We propose a two-stage least squares (2SLS) estimator whose first stage is the equal-weight average over a complete subset with k instruments among K available, which we call the complete subset averaging (CSA) 2SLS. The approximate mean squared error (MSE) is derived as a function of the subset size k by the Nagar (1959) expansion. The subset size is chosen by minimizing the sample counterpart of the approximate MSE. We show that this method achieves the asymptotic optimality among the class of estimators with different subset sizes. To deal with averaging over a growing set of irrelevant instruments, we generalize the approximate MSE to find that the optimal k is larger than otherwise. An extensive simulation experiment shows that the CSA-2SLS estimator outperforms the alternative estimators when instruments are correlated.

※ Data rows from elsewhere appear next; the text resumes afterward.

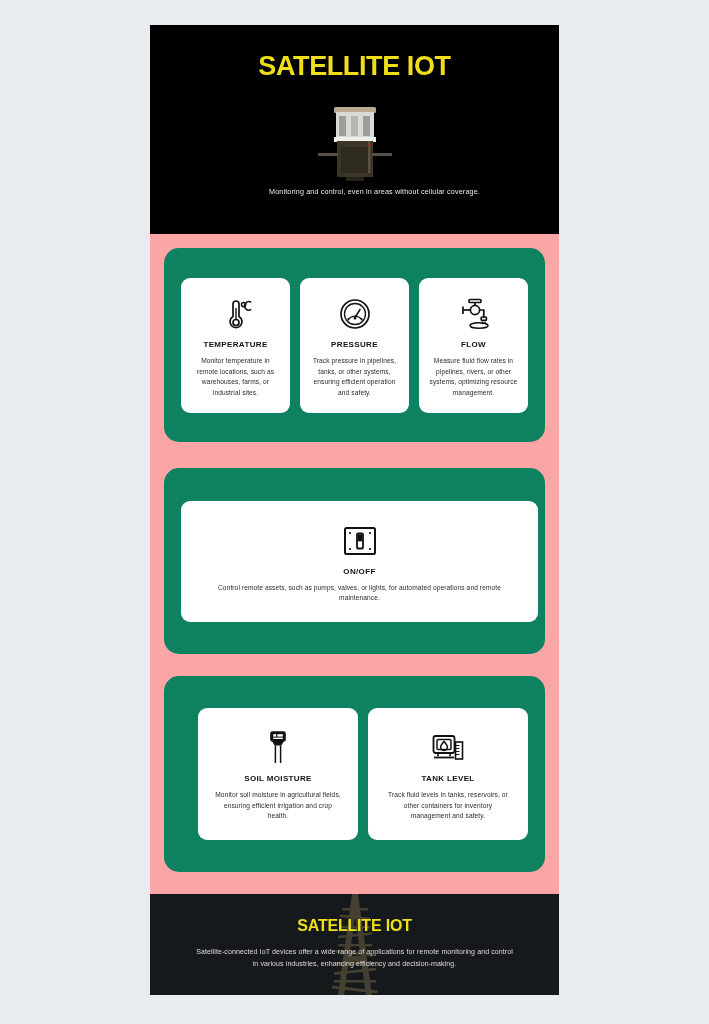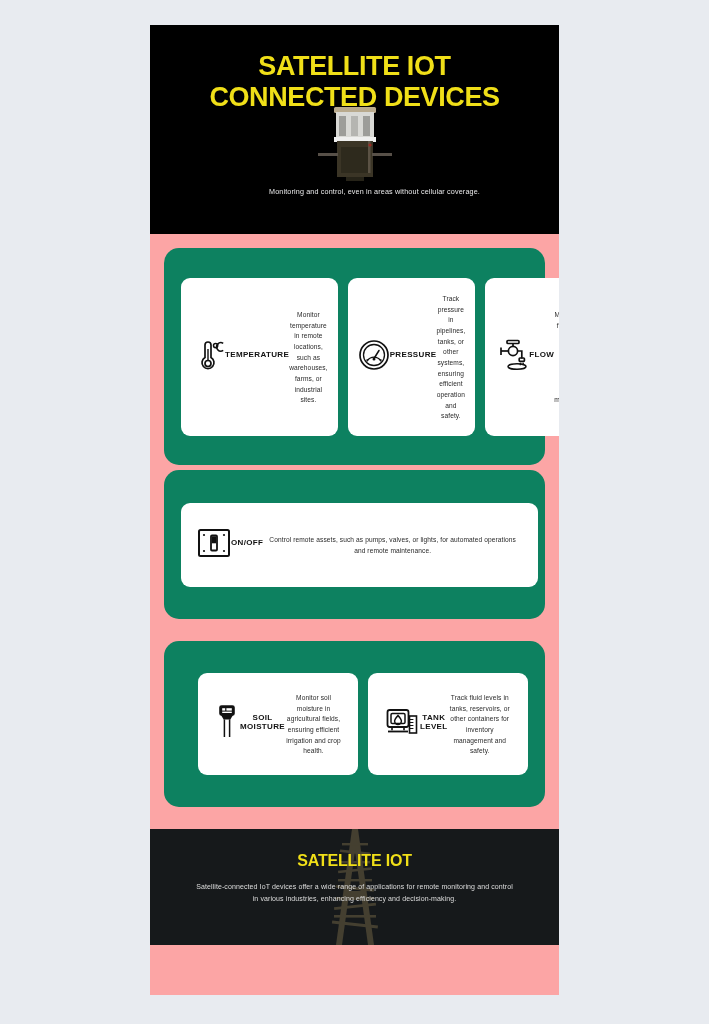--- a/index.html
+++ b/index.html
@@ -164,7 +164,6 @@
     <div class="hero-inner">
       <div class="hero-title">
         <span>SATELLITE IOT</span>
-        <span class="l2">CONNECTED DEVICES</span>
       </div>
     </div>
     <div class="hero-sub">Monitoring and control, even in areas without cellular coverage.</div>

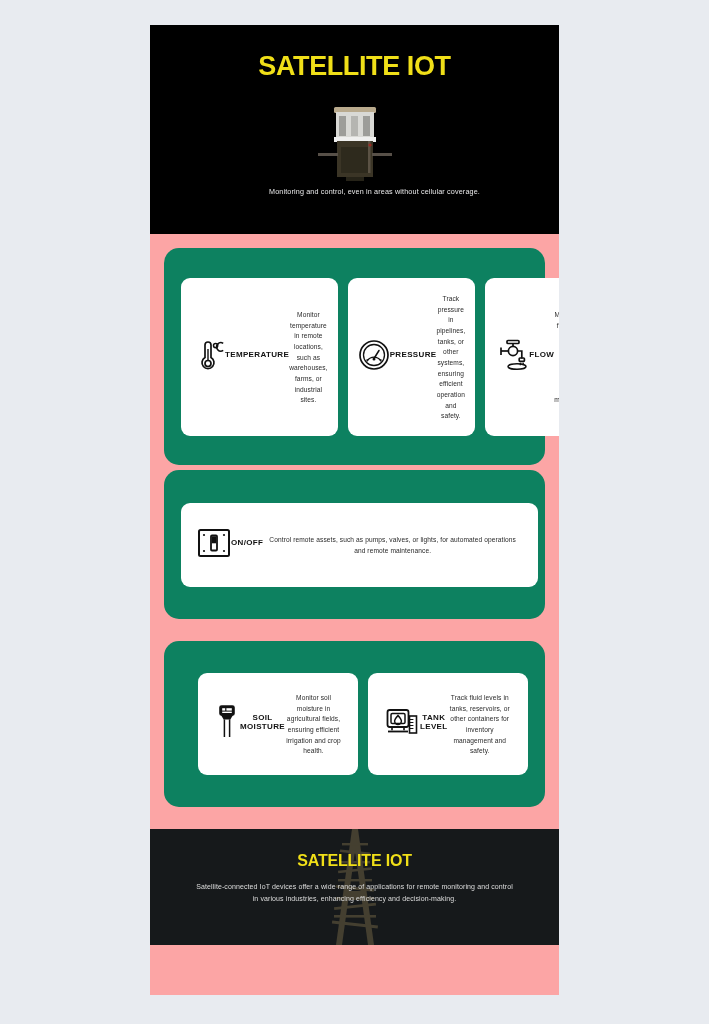--- a/index.html
+++ b/index.html
@@ -77,7 +77,7 @@
     padding:16px 10px 14px 10px;
     text-align:center;
     display:flex;
-    flex-direction:row;
+    flex-direction:column;
     align-items:center;
   }
   .card.wide { padding:20px 16px 18px 16px; }

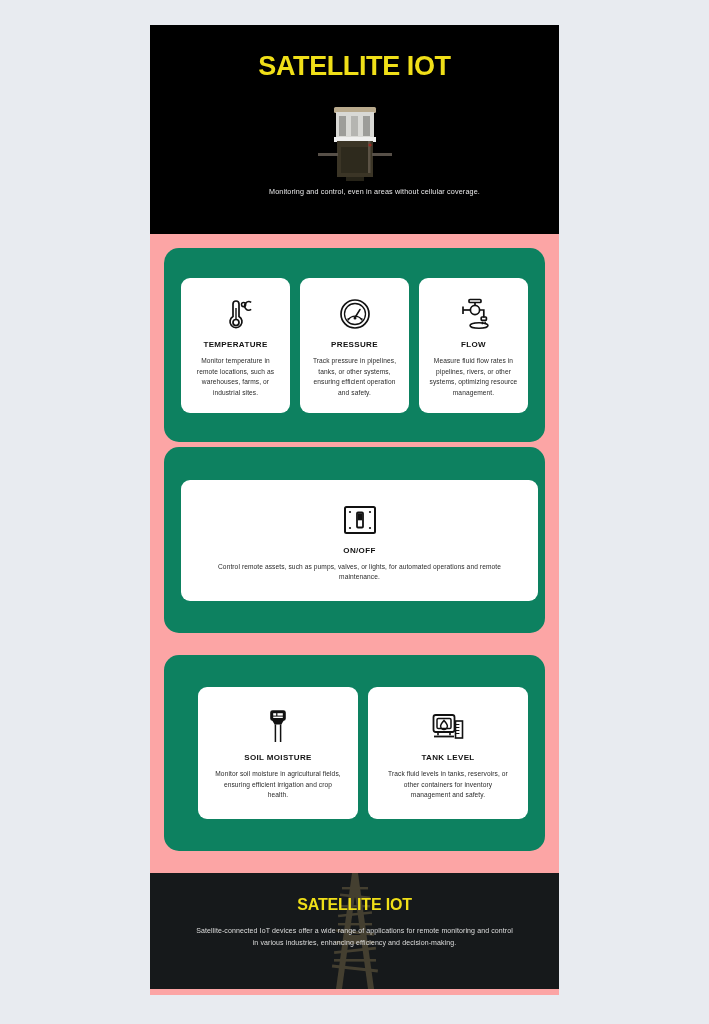--- a/index.html
+++ b/index.html
@@ -67,7 +67,7 @@
     align-items:stretch;
   }
   .band.b1 { padding:30px 17px 29px 17px; }
-  .band.b2 { margin-top:5px; padding:33px 7px 32px 17px; }
+  .band.b2 { margin-top:26px; padding:33px 7px 32px 17px; }
   .band.b3 { margin-top:22px; padding:32px 17px 32px 34px; }
 
   .card {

As an empirical illustration, we estimate the logistic demand function in Berry, Levinsohn, and Pakes (1995) and find the CSA-2SLS estimate is better supported by economic theory than the alternative estimates.


  • pdf, arXiv

  • STATA code: csa2sls [instructions]

  • Previously circulated under the title of "Optimal Estimation with Complete Subsets of Instruments"

Figure 1 from the paper, which shows the correlation between the instruments. Our CSA-2SLS method works best for correlated instruments like (b) or (c).